**WHAT YOU WILL DO:** If a line comes after the one containing "discount: none -> 15% = 36.75", leave it out; copy every line before it, and that line too, exactly as written, starting from the first line of the entries.
--- RECORDS PROVIDED Enclosed Below ---
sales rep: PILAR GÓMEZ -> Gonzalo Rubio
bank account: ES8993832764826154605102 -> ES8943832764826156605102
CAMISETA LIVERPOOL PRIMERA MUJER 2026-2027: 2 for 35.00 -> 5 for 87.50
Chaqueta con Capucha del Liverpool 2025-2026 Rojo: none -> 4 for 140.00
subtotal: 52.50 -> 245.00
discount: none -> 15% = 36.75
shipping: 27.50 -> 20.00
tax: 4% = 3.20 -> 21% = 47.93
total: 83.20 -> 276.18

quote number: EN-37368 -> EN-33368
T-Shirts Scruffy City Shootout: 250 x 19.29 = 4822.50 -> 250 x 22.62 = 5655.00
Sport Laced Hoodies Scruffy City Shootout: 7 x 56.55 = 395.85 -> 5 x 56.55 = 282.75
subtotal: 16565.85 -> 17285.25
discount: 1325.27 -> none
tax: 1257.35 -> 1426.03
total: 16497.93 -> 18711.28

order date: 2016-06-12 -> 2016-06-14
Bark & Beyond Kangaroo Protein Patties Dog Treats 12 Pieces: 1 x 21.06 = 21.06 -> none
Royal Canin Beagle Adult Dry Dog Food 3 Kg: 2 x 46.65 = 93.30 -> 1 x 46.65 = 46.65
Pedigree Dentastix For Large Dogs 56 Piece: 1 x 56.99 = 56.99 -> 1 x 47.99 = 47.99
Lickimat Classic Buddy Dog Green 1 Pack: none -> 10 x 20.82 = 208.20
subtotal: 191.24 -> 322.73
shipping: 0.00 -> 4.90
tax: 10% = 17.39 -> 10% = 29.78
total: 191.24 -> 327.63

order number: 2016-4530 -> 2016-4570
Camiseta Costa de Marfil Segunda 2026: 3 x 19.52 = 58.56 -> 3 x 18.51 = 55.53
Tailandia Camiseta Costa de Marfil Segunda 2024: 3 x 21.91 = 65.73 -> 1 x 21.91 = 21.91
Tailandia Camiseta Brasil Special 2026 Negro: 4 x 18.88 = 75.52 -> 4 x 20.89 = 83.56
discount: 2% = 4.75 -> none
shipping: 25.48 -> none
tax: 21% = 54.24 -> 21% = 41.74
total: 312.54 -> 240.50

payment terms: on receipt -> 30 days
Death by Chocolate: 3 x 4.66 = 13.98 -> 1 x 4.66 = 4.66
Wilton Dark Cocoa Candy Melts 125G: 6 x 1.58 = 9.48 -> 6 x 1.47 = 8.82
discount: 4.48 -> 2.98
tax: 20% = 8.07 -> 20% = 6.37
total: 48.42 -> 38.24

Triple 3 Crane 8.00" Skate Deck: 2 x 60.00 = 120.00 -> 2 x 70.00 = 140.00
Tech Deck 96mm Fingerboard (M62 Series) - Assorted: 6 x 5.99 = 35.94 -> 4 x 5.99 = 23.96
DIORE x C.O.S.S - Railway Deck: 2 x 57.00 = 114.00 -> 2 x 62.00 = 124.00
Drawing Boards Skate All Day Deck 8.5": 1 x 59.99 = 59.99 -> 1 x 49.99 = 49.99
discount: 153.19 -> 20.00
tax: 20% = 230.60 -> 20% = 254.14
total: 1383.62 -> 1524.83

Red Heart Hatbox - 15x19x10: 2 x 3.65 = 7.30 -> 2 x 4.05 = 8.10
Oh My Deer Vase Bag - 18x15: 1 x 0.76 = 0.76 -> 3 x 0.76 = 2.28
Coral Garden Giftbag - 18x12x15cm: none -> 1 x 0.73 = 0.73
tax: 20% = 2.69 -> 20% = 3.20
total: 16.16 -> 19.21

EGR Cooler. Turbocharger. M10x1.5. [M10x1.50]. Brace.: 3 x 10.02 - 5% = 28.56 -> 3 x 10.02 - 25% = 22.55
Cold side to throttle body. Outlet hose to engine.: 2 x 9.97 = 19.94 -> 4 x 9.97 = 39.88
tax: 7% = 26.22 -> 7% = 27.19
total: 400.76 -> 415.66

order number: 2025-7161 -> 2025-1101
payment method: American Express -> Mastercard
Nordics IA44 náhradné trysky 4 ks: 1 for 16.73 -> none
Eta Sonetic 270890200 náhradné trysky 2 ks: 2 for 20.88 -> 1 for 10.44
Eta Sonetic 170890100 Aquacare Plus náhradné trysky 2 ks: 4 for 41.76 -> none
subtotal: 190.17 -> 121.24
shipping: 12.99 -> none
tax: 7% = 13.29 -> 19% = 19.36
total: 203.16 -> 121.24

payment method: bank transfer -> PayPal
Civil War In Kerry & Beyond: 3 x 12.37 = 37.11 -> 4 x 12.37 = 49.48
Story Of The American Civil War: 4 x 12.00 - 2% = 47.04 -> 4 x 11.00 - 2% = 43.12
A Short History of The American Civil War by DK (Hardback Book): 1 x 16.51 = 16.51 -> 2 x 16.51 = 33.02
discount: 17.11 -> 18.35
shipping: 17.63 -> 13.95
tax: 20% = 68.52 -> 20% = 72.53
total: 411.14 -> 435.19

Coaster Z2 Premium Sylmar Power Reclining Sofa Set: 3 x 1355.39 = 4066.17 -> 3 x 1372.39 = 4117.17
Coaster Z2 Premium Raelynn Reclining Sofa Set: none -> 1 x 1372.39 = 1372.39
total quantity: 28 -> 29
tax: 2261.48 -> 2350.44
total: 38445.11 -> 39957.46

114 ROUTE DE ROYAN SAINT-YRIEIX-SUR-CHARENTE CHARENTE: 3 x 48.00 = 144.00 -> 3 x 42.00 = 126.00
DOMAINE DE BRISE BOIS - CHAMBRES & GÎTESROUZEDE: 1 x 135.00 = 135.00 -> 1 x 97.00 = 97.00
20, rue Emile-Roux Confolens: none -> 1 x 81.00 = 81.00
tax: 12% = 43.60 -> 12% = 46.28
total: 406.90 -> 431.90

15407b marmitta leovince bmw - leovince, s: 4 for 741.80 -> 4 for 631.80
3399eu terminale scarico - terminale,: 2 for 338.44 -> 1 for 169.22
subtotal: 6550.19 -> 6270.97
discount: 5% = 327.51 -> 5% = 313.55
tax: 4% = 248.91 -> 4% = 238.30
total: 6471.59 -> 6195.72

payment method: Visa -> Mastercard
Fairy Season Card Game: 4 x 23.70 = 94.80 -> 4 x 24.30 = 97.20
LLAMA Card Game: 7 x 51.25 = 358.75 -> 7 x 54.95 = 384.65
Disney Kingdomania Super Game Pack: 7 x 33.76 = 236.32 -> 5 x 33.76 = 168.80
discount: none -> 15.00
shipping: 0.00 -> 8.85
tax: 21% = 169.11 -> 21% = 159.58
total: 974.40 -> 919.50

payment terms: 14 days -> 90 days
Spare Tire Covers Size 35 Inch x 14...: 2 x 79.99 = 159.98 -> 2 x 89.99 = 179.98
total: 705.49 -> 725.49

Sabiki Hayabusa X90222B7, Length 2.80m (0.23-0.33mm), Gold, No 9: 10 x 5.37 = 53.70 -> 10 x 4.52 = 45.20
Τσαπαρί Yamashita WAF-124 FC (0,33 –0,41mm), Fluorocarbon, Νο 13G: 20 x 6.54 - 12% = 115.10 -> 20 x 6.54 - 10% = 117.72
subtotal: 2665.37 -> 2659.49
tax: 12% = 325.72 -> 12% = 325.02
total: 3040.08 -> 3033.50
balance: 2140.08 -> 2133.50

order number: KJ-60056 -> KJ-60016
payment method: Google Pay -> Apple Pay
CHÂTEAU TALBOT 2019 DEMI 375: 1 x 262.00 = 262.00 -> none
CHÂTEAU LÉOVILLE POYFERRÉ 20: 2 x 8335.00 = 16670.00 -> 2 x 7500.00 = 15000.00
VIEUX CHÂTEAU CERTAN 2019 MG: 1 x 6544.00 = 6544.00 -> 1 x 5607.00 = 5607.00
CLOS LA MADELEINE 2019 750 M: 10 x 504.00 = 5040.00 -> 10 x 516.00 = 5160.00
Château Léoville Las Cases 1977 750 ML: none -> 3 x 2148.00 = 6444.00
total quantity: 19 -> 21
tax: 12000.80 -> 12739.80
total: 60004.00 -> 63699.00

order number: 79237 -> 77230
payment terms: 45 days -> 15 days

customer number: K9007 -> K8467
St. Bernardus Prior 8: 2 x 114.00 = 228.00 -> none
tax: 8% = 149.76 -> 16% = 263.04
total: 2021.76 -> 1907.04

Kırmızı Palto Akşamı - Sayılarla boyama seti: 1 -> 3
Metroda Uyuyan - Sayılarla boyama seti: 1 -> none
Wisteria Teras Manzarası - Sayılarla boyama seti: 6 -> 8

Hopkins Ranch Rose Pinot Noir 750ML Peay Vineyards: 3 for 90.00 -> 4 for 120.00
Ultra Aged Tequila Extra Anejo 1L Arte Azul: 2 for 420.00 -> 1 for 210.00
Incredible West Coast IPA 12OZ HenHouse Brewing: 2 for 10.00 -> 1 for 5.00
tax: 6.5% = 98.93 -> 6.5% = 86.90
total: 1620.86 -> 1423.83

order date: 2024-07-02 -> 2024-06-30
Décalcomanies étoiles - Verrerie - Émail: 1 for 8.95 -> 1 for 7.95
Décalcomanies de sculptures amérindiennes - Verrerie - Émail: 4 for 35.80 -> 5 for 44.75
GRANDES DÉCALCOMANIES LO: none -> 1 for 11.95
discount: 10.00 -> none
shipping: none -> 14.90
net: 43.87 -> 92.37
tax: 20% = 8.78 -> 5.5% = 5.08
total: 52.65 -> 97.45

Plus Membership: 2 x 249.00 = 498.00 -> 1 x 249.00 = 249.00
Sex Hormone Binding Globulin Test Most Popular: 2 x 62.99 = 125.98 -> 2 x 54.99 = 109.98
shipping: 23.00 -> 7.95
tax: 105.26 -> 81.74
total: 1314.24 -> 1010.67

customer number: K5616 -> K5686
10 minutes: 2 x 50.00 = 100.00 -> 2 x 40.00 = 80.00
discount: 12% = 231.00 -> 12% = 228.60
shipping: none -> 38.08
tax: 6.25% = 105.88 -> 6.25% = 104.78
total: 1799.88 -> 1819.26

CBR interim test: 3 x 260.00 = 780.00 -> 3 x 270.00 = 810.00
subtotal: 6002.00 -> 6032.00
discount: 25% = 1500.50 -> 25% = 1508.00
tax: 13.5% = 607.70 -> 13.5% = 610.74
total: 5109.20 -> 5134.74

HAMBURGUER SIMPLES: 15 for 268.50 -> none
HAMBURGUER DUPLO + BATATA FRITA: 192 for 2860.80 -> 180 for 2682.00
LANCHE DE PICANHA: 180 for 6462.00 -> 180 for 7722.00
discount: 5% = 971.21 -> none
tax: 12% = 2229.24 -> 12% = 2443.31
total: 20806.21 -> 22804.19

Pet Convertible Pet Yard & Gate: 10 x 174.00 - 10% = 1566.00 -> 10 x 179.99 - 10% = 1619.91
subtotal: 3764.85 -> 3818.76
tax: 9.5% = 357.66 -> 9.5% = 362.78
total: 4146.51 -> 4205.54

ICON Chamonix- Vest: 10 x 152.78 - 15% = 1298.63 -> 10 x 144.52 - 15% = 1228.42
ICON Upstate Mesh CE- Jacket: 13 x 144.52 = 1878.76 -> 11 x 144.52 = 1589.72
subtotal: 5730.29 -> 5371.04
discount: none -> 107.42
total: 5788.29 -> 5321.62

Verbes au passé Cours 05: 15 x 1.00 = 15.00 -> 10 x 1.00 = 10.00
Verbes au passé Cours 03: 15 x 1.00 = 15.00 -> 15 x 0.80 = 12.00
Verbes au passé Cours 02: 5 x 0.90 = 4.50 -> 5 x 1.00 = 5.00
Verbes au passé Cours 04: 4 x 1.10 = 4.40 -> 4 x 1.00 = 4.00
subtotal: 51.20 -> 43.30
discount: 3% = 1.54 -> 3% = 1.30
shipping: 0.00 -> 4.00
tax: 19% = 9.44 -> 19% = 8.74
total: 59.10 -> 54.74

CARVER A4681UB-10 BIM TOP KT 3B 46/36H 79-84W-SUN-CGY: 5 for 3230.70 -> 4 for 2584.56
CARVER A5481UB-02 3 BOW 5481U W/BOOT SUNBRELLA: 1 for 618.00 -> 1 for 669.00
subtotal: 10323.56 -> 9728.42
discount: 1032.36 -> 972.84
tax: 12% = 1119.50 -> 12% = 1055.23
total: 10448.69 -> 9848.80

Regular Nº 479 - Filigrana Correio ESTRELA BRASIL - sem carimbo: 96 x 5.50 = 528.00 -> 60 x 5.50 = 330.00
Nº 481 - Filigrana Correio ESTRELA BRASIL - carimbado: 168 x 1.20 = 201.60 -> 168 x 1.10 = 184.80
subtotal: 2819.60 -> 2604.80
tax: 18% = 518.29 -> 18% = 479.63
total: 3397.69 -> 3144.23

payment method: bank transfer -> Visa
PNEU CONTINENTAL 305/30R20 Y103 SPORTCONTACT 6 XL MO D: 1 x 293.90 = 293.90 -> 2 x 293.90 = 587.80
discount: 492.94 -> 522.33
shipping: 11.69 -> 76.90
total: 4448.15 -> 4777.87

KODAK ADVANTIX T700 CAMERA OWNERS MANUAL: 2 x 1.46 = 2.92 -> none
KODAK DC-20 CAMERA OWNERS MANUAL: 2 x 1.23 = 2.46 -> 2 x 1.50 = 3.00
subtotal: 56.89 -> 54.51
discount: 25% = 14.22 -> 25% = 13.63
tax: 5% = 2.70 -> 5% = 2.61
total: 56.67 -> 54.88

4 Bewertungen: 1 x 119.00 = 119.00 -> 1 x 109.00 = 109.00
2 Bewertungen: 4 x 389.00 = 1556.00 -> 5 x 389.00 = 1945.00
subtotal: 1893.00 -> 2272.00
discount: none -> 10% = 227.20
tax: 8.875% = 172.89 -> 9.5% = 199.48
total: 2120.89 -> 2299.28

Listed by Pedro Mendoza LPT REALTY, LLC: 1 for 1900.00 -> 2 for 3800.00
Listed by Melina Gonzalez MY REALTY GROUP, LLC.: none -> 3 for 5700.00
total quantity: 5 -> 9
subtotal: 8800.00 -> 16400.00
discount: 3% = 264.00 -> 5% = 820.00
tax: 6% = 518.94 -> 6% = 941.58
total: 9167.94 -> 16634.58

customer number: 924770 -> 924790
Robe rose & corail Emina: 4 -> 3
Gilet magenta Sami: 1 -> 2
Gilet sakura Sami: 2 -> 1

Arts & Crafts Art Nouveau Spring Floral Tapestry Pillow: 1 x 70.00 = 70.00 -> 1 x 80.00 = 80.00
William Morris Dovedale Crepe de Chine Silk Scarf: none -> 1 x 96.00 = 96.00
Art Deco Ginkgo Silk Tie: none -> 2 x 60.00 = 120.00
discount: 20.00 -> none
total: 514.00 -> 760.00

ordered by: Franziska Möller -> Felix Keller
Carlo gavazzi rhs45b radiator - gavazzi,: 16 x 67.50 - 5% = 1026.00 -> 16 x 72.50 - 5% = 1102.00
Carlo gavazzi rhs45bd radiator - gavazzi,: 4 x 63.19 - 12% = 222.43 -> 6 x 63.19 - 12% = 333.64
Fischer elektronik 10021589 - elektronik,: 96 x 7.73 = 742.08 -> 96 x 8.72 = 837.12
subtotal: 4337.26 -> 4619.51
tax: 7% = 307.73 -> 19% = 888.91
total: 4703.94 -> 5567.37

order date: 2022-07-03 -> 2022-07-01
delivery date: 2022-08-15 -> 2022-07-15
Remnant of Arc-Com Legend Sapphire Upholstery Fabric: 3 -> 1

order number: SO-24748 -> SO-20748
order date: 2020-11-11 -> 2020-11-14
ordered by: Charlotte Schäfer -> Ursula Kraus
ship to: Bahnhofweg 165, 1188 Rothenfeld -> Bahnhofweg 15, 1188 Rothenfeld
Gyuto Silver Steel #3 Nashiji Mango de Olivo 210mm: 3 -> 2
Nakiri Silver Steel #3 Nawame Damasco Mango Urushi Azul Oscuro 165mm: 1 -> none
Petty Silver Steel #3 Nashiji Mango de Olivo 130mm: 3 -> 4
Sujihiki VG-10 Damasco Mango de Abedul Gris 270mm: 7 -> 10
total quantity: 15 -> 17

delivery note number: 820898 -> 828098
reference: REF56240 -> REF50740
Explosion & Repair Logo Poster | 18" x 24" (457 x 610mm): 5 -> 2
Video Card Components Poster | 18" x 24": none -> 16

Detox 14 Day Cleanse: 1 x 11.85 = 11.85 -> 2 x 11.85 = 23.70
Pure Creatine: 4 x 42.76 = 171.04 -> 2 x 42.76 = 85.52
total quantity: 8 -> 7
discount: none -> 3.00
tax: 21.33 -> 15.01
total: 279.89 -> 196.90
--- End of Enclosed RECORDS PROVIDED ---
**SOLUTION TO THIS PROBLEM:**
sales rep: PILAR GÓMEZ -> Gonzalo Rubio
bank account: ES8993832764826154605102 -> ES8943832764826156605102
CAMISETA LIVERPOOL PRIMERA MUJER 2026-2027: 2 for 35.00 -> 5 for 87.50
Chaqueta con Capucha del Liverpool 2025-2026 Rojo: none -> 4 for 140.00
subtotal: 52.50 -> 245.00
discount: none -> 15% = 36.75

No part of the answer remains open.